SubbaBub
Your stupidity is ruining my country.
- Joined
- Aug 26, 2011
- Messages
- 32,314
- Reaction Score
- 25,581
The only thing I can see that was definitively wrong was not following the rules of Title IX. When there is smoke sometimes it isn't a fire, but when the smoke is coming from two different sources from two different years you have to wonder why the university did not begin an investigation.
I'm not sure Duke did anything wrong here if the article is to be taken at face value. There were some third party rumors, that ran through the gossip mill, none of the alleged victims came forward or provided investigators any substantive information when asked. No complaints or charges were filed. Not sure what action the U is supposed to take? Dismiss a student on that?
Where Duke did smarm it up is right here: "On Jan. 29—six days after Wensley had his conversation with Cragg—it was announced via press release that Sulaimon had been dismissed from the Duke basketball program. The decision was released a day after the Blue Devils’ 77-73 loss at Notre Dame Jan. 28, in which Sulaimon played 12 minutes and scored three points on 1-of-6 shooting."

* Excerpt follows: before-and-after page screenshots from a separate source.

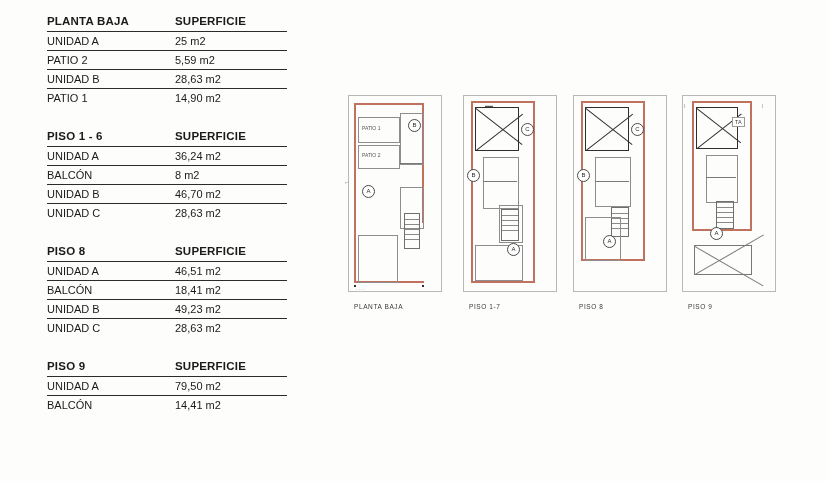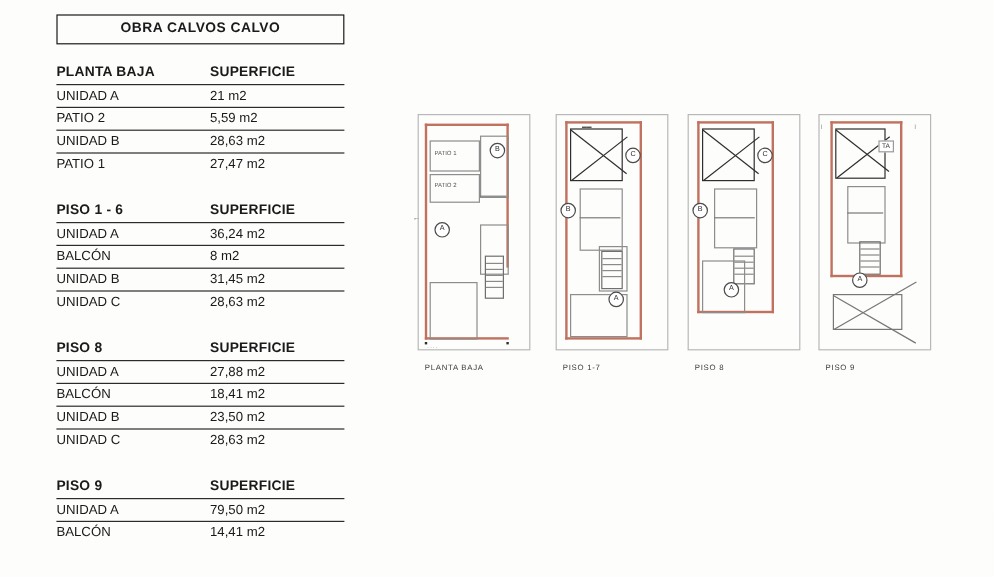--- a/index.html
+++ b/index.html
@@ -195,84 +195,83 @@
     display: block;
   }
 </style>
 </head>
 <body>
 
 <div class="page">
 
   <div class="tables">
 
-    <div class="title-box">OBRA CALVOS CALVO</div>
 
     <div class="block">
       <div class="row head">
         <span class="c1">PLANTA BAJA</span>
         <span class="c2">SUPERFICIE</span>
       </div>
       <div class="row">
         <span class="c1">UNIDAD A</span>
-        <span class="c2">21 m2</span>
+        <span class="c2">25 m2</span>
       </div>
       <div class="row">
         <span class="c1">PATIO 2</span>
         <span class="c2">5,59 m2</span>
       </div>
       <div class="row">
         <span class="c1">UNIDAD B</span>
         <span class="c2">28,63 m2</span>
       </div>
       <div class="row last">
         <span class="c1">PATIO 1</span>
-        <span class="c2">27,47 m2</span>
+        <span class="c2">14,90 m2</span>
       </div>
     </div>
 
     <div class="block">
       <div class="row head">
         <span class="c1">PISO 1 - 6</span>
         <span class="c2">SUPERFICIE</span>
       </div>
       <div class="row">
         <span class="c1">UNIDAD A</span>
         <span class="c2">36,24 m2</span>
       </div>
       <div class="row">
         <span class="c1">BALCÓN</span>
         <span class="c2">8 m2</span>
       </div>
       <div class="row">
         <span class="c1">UNIDAD B</span>
-        <span class="c2">31,45 m2</span>
+        <span class="c2">46,70 m2</span>
       </div>
       <div class="row last">
         <span class="c1">UNIDAD C</span>
         <span class="c2">28,63 m2</span>
       </div>
     </div>
 
     <div class="block">
       <div class="row head">
         <span class="c1">PISO 8</span>
         <span class="c2">SUPERFICIE</span>
       </div>
       <div class="row">
         <span class="c1">UNIDAD A</span>
-        <span class="c2">27,88 m2</span>
+        <span class="c2">46,51 m2</span>
       </div>
       <div class="row">
         <span class="c1">BALCÓN</span>
         <span class="c2">18,41 m2</span>
       </div>
       <div class="row">
         <span class="c1">UNIDAD B</span>
-        <span class="c2">23,50 m2</span>
+        <span class="c2">49,23 m2</span>
       </div>
       <div class="row last">
         <span class="c1">UNIDAD C</span>
         <span class="c2">28,63 m2</span>
       </div>
     </div>
 
     <div class="block">
       <div class="row head">
         <span class="c1">PISO 9</span>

This implication is the Duke (Coach K) either felt the allegations were true and cut him loose before it became public through this intern, or they cut him loose because they thought it might become public through this intern. The allegations might be true or not. He might have had other issues with behavior or not. The timing is clearly stinky, I'm not sure I want people's reputations ruined based on that little information. Duke has a good reason to be cautious with sexual assault allegations against it's athletes.
If a victim won't stand up for their rights, and the U can't verify the attack through other means, what can they do?